What is required
Begin at the line below that contains "1. Agregar caracter al string". Repeat it and all remaining lines of the records exactly.

Extracted data entries:
━━━━

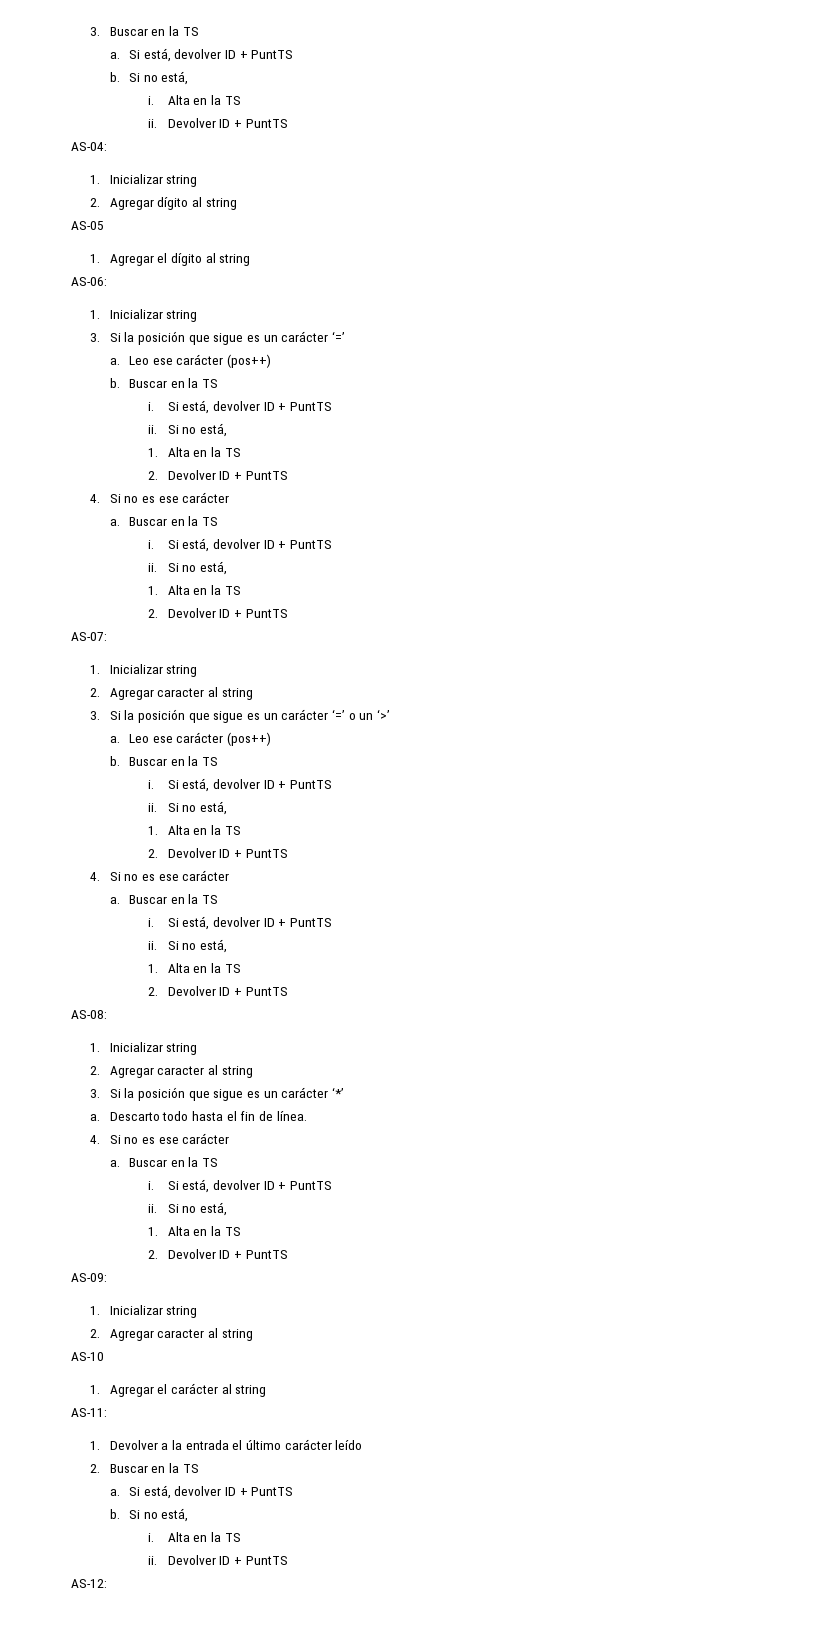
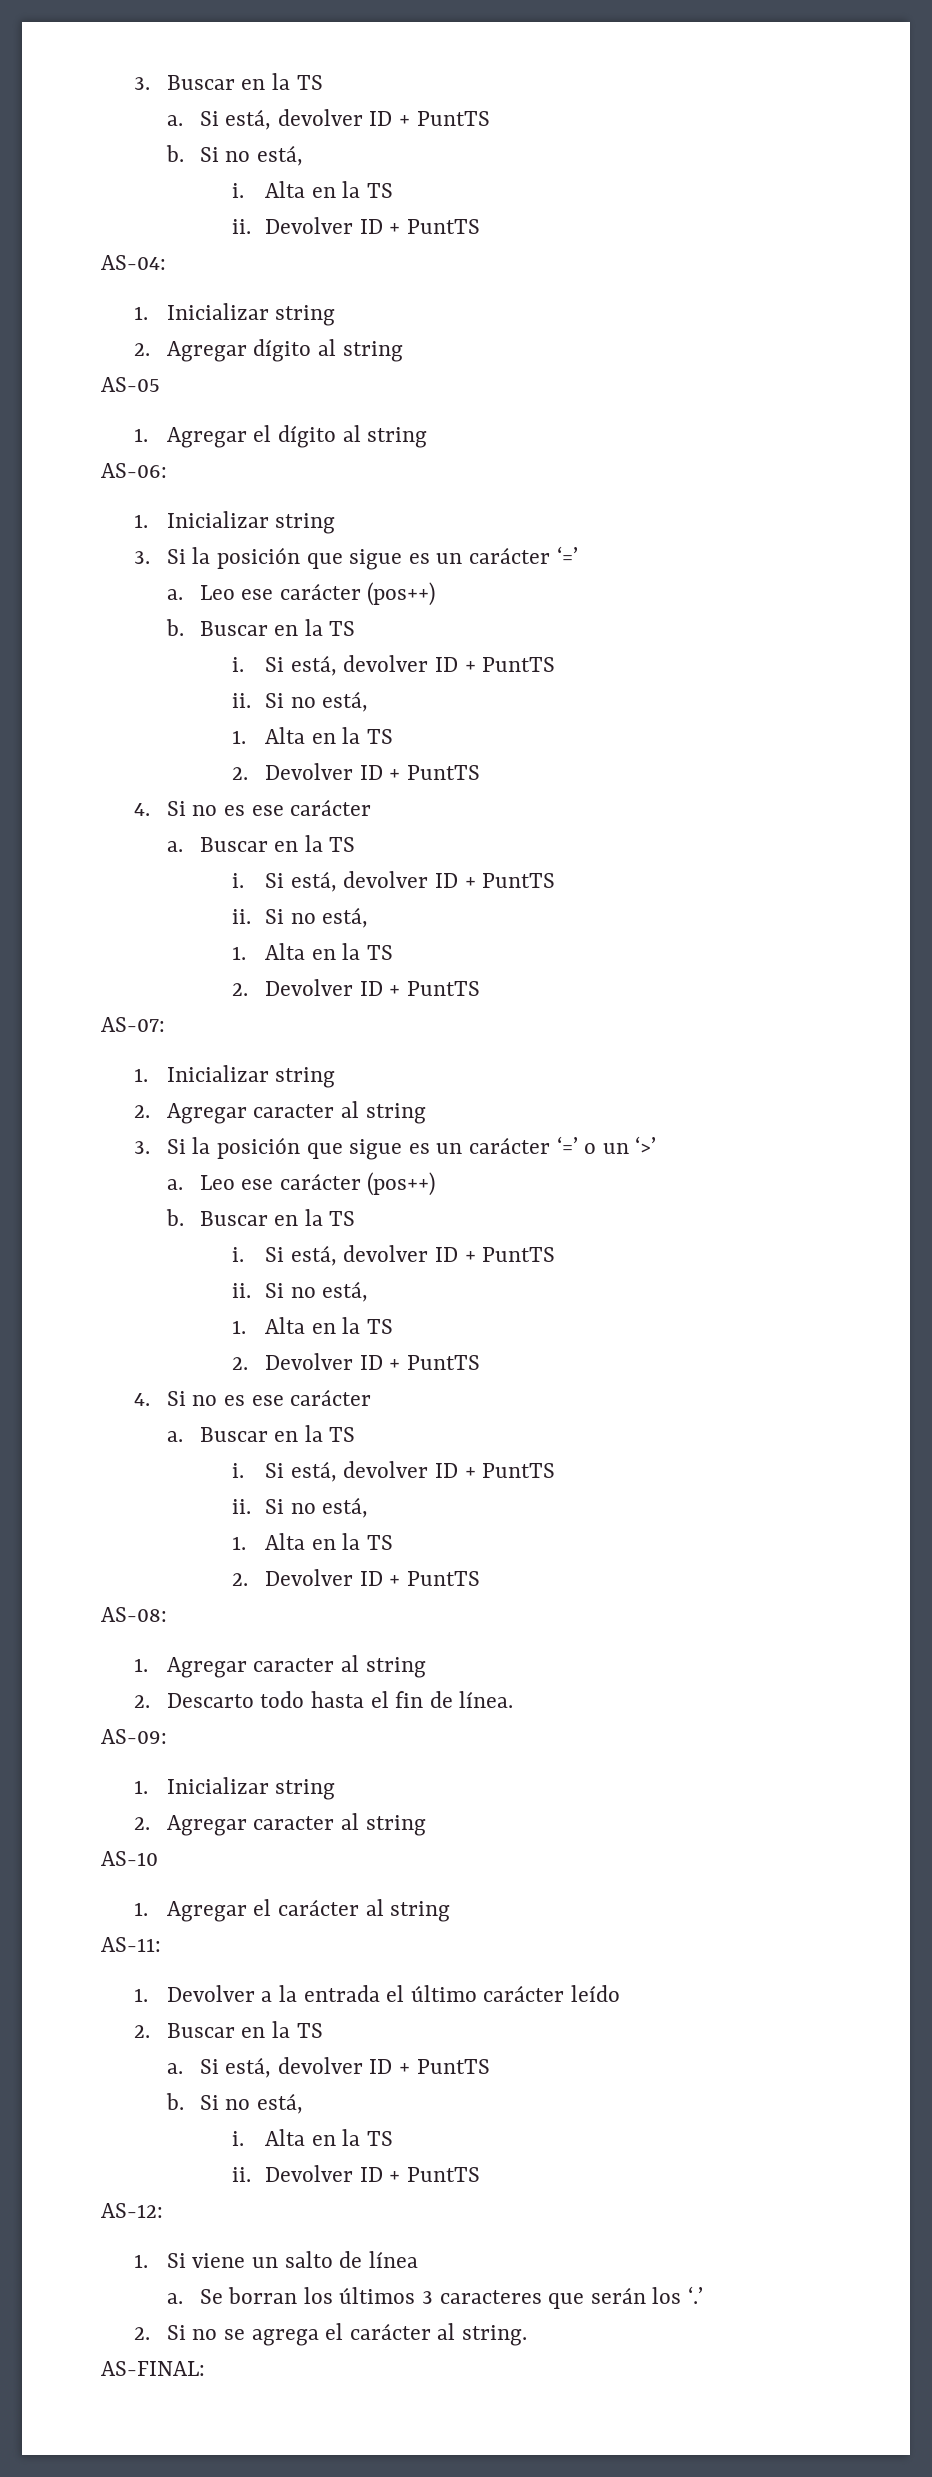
  AS-08:
- 1. Inicializar string
- 2. Agregar caracter al string
- 3. Si la posición que sigue es un carácter ‘*’
- a. Descarto todo hasta el fin de línea.
- 4. Si no es ese carácter
- a. Buscar en la TS
- i. Si está, devolver ID + PuntTS
- ii. Si no está,
- 1. Alta en la TS
- 2. Devolver ID + PuntTS
+ 1. Agregar caracter al string
+ 2. Descarto todo hasta el fin de línea.
+ 1. Si viene un salto de línea
+ a. Se borran los últimos 3 caracteres que serán los ‘.’
+ 2. Si no se agrega el carácter al string.
+ AS-FINAL:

━━━━

Answer section
+ 1. Agregar caracter al string
+ 2. Descarto todo hasta el fin de línea.
+ 1. Si viene un salto de línea
+ a. Se borran los últimos 3 caracteres que serán los ‘.’
+ 2. Si no se agrega el carácter al string.
+ AS-FINAL:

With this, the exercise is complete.